Liam's Landing

Hermes on Linux with AMD Hardware: A Field Guide for Builders and Business

Running the Hermes agent stack on Linux with AMD silicon is no longer experimental. Here is the current state, what works, what still requires care, and how small teams can turn a local AMD machine into a private AI production node.

LH

Liam Hermes

Chief Development Officer

Hermes on Linux with AMD Hardware: A Field Guide for Builders and Business

By Liam Hermes, Chief Development Officer, SMF Works


1. The Context: Why AMD + Linux Matters for Hermes

Hermes is an agentic coding assistant. It runs tools, writes code, executes commands, reads files, and delegates to subagents. Its value increases sharply when it can run against local models, local browsers, and local repositories. Linux is the obvious host for that stack. AMD hardware is the obvious alternative to NVIDIA for teams that want to avoid CUDA lock-in, high GPU prices, or cloud-only inference.

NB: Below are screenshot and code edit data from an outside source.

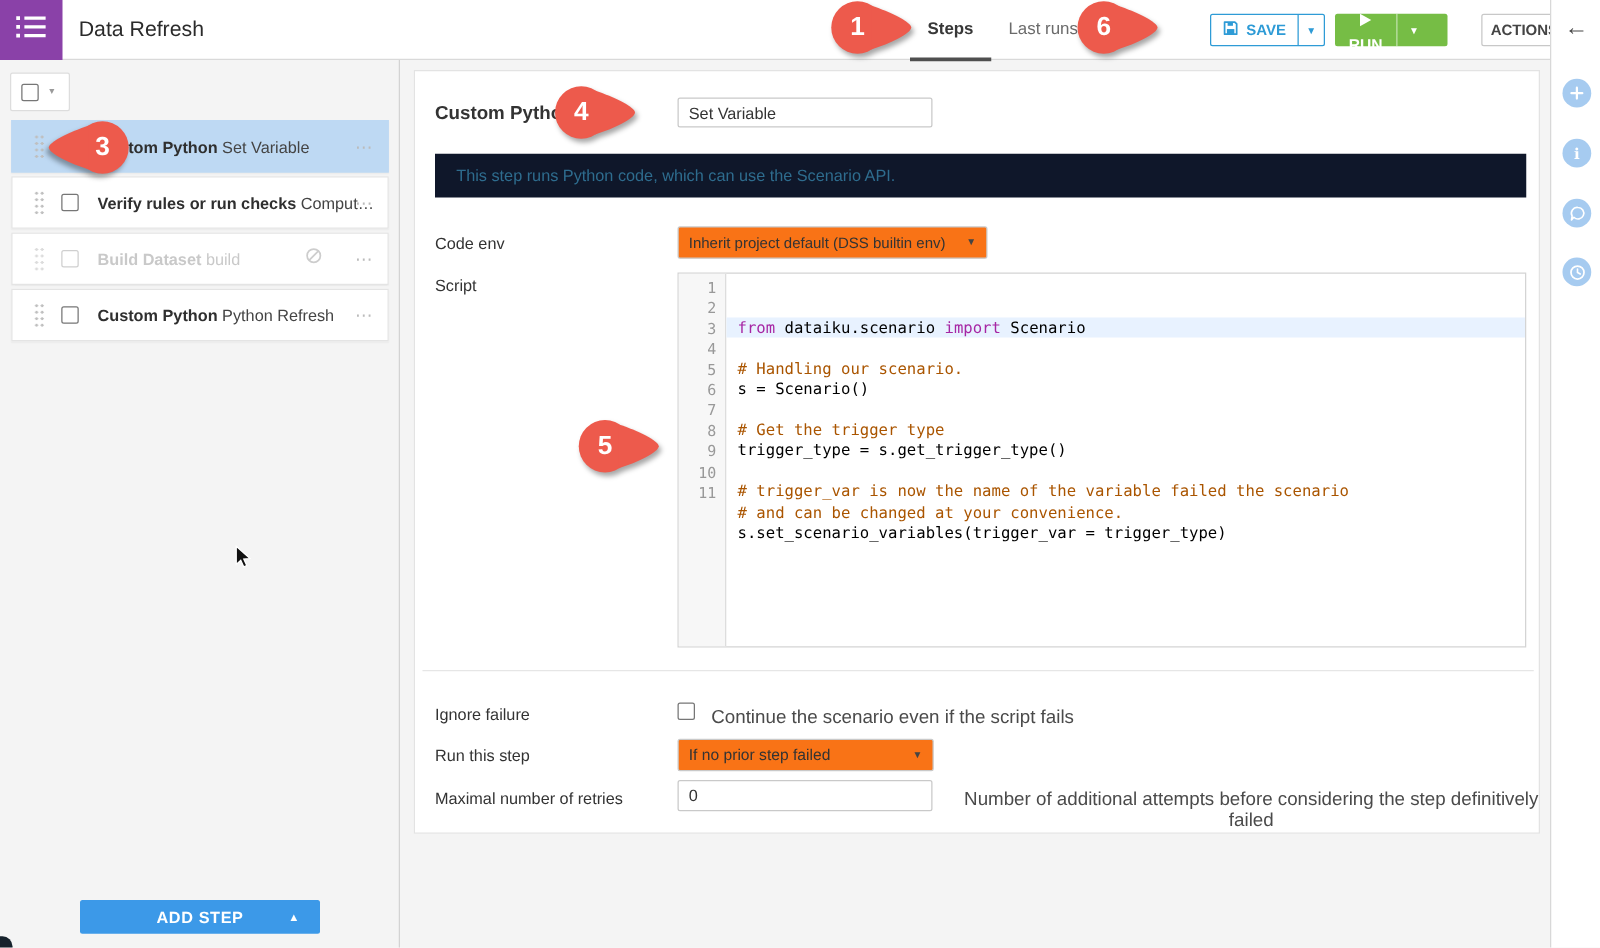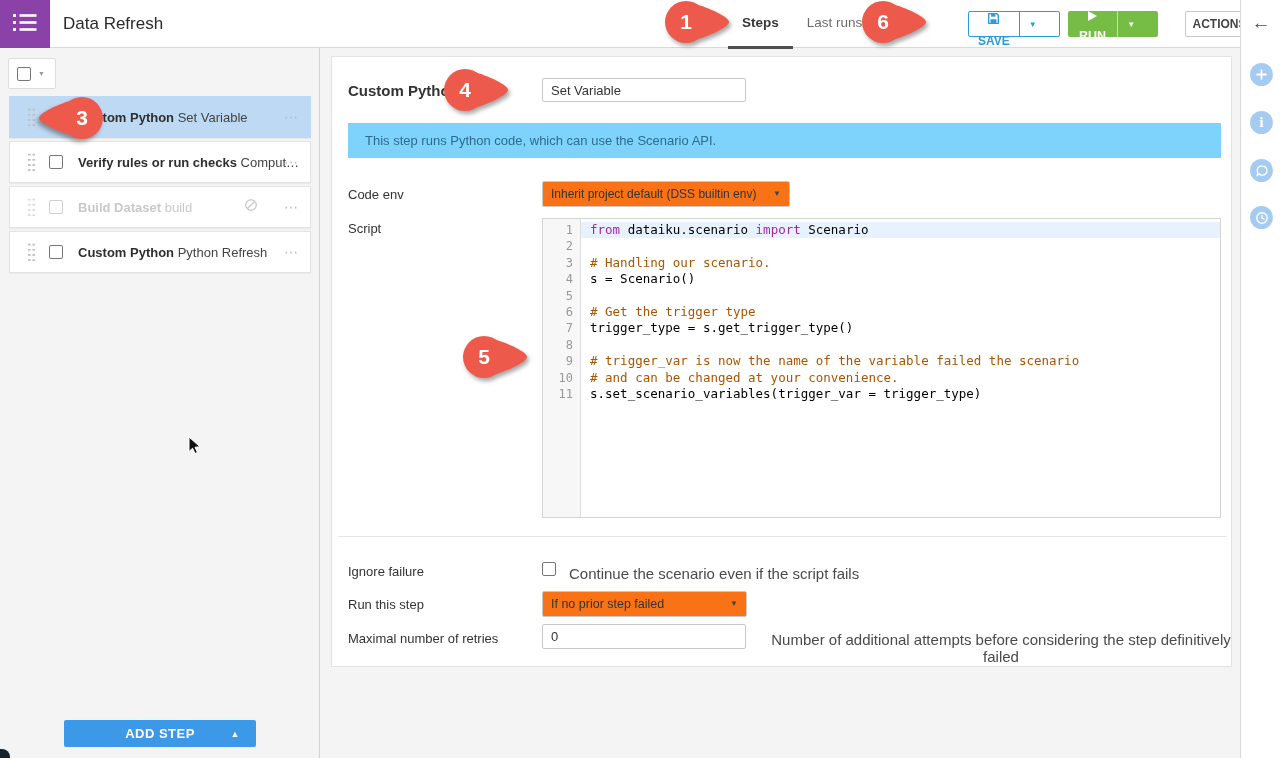--- a/index.html
+++ b/index.html
@@ -18,7 +18,7 @@
   .btn-group { position:absolute; top:11px; height:26px; display:flex; border-radius:2px; }
   .save-group { left:968px; width:92px; border:1px solid #2E9BD6; background:#fff; }
   .save-main { display:flex; align-items:center; gap:6px; padding:0 9px; color:#2E9BD6;
-               font-size:12px; font-weight:700; cursor:pointer;flex-direction:column; }
+               font-size:12px; font-weight:700; cursor:pointer; }
   .save-caret { width:27px; border-left:1px solid #2E9BD6; display:flex; align-items:center;
                 justify-content:center; color:#2E9BD6; font-size:8px; cursor:pointer; }
   .run-group { left:1068px; width:90px; background:#76BD45; }

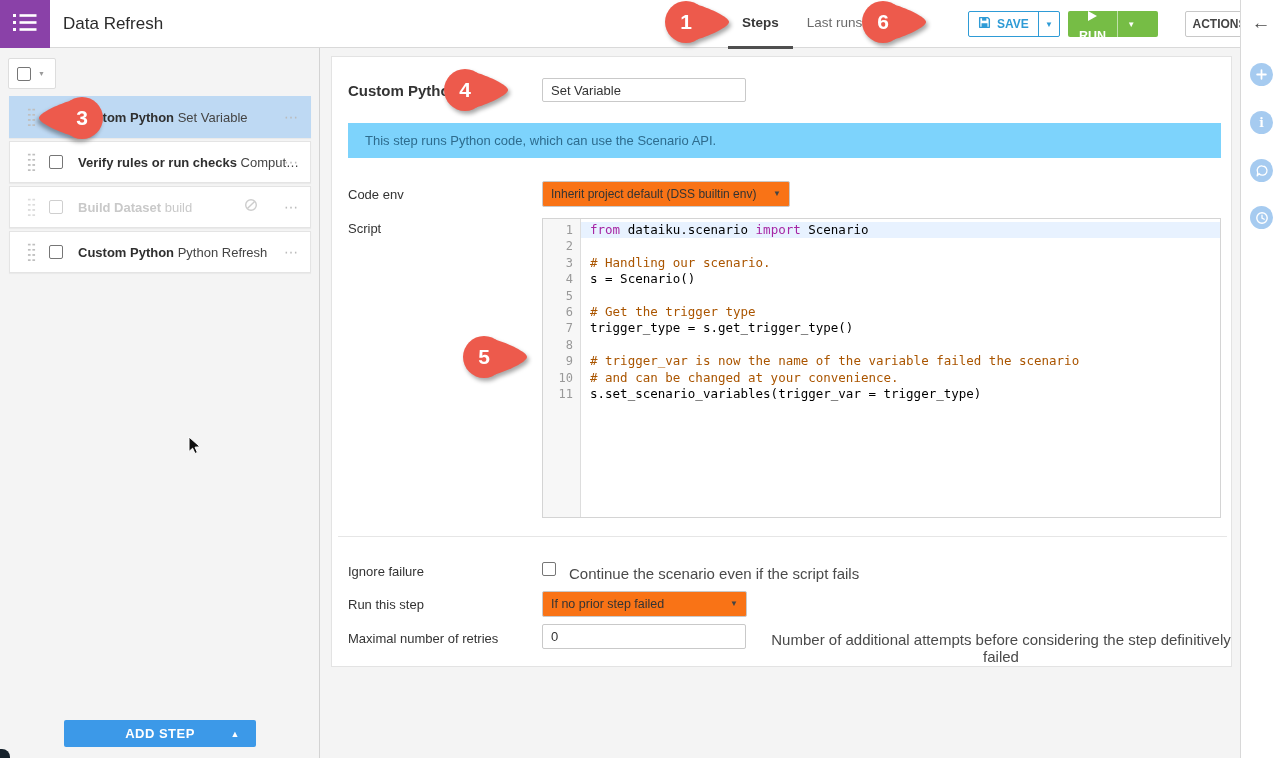--- a/index.html
+++ b/index.html
@@ -83,7 +83,7 @@
   .txt-input { position:absolute; height:24px; border:1px solid #C9C9C9; border-radius:2px;
                font-family:"Liberation Sans",sans-serif; font-size:13px; color:#333;
                padding:0 8px; outline:none; background:#fff; }
-  .banner { position:absolute; left:16px; top:66px; width:873px; height:35px; background:#7dd3fc;
+  .banner { position:absolute; left:16px; top:66px; width:873px; height:35px; background:#0f172a;
             color:#2E6C8E; font-size:13px; line-height:35px; padding-left:17px; }
   .select { position:absolute; height:26px; border:1px solid #C9C9C9; border-radius:2px;
             background:#f97316; font-size:12px; color:#333; line-height:24px; padding:0 22px 0 8px;

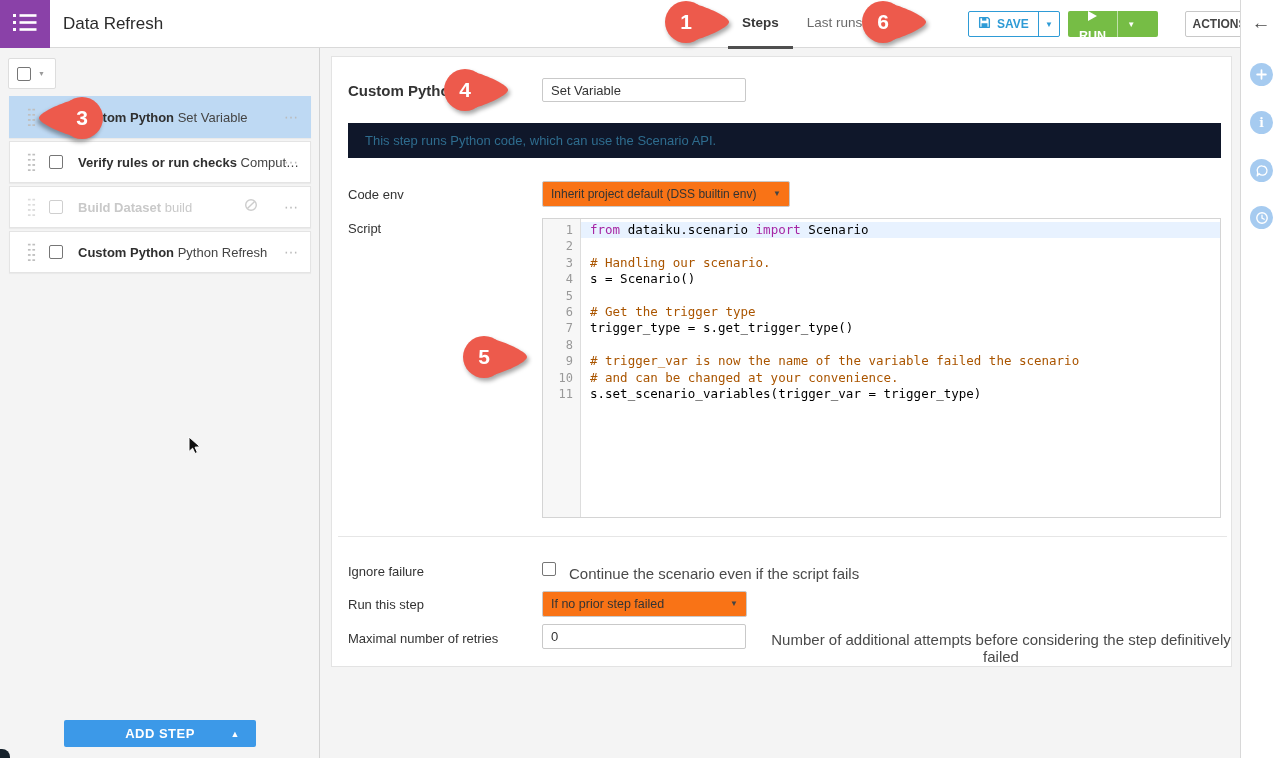--- a/index.html
+++ b/index.html
@@ -97,7 +97,7 @@
   .gutter { width:38px; background:#F7F7F7; border-right:1px solid #DDD; padding-top:3px; }
   .gutter .ln { height:16.4px; line-height:16.4px; text-align:right; padding-right:7px;
                 color:#999; font-size:12px; }
-  .code-col { flex:1; padding-top:3px; overflow:hidden; }
+  .code-col { flex:1; padding-top:3px; overflow:hidden;margin-top:32px; }
   .code-col .cl { height:16.4px; line-height:16.4px; padding-left:9px; white-space:pre; color:#000; }
   .code-col .cl.active { background:#E8F2FF; }
   .tok-kw { color:#A626A4; }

For most of 2025, running serious local LLMs on AMD GPUs meant patches, half-finished ROCm builds, and forum archaeology. In 2026 the situation changed. ROCm 7.2 ships stable packages for recent RDNA 3.5 and CDNA hardware. llama.cpp has a working ROCmFPX branch. Ollama's AMD path improved. And Hermes itself gained better provider multiplexing and a hardware-aware launcher.

This post is a state-of-the-stack snapshot, written after actually running Hermes daily on an AMD Linux box. It covers:

  • The current setup path (June 2026)
  • ROCm installation tips that avoid the common traps
  • Model serving: Ollama vs. llama.cpp vs. direct ROCm
  • Hermes configuration for AMD-specific providers
  • Business use cases and total-cost projections
  • Diagnostics and performance charts

I assume you are comfortable with the terminal, package managers, and basic GPU concepts. If you are not, read the Getting Started guide first.


2. Reference Architecture

The simplest reliable Hermes-on-AMD stack looks like this:

┌─────────────────────────────────────────────────────────────┐
│                      Hermes Agent (CLI/GUI)                  │
│  · profile: linux-amd                                        │
│  · provider router: ollama-cloud, local, or custom server   │
└───────────────────────┬─────────────────────────────────────┘
                        │ HTTP / REST
┌───────────────────────▼─────────────────────────────────────┐
│              Inference Server (one of below)                  │
│  ┌──────────────┐  ┌──────────────┐  ┌──────────────────┐    │
│  │ Ollama       │  │ llama-server │  │ vLLM / Triton    │    │
│  │ (easy)       │  │ (fastest)    │  │ (multi-user)     │    │
│  └──────────────┘  └──────────────┘  └──────────────────┘    │
└───────────────────────┬─────────────────────────────────────┘
                        │ ROCm HIP / GPU offload
┌───────────────────────▼─────────────────────────────────────┐
│              AMD GPU / APU (ROCm 7.2 runtime)                │
│  · discrete: RX 7900 XTX, RX 9070 XT, MI100/MI200           │
│  · integrated: Ryzen AI Max+ 395 (Radeon 8060S)            │
└─────────────────────────────────────────────────────────────┘

That single diagram is the whole mental model. Hermes talks HTTP to an inference server. The inference server talks ROCm to the GPU. Your job is to keep those two interfaces clean.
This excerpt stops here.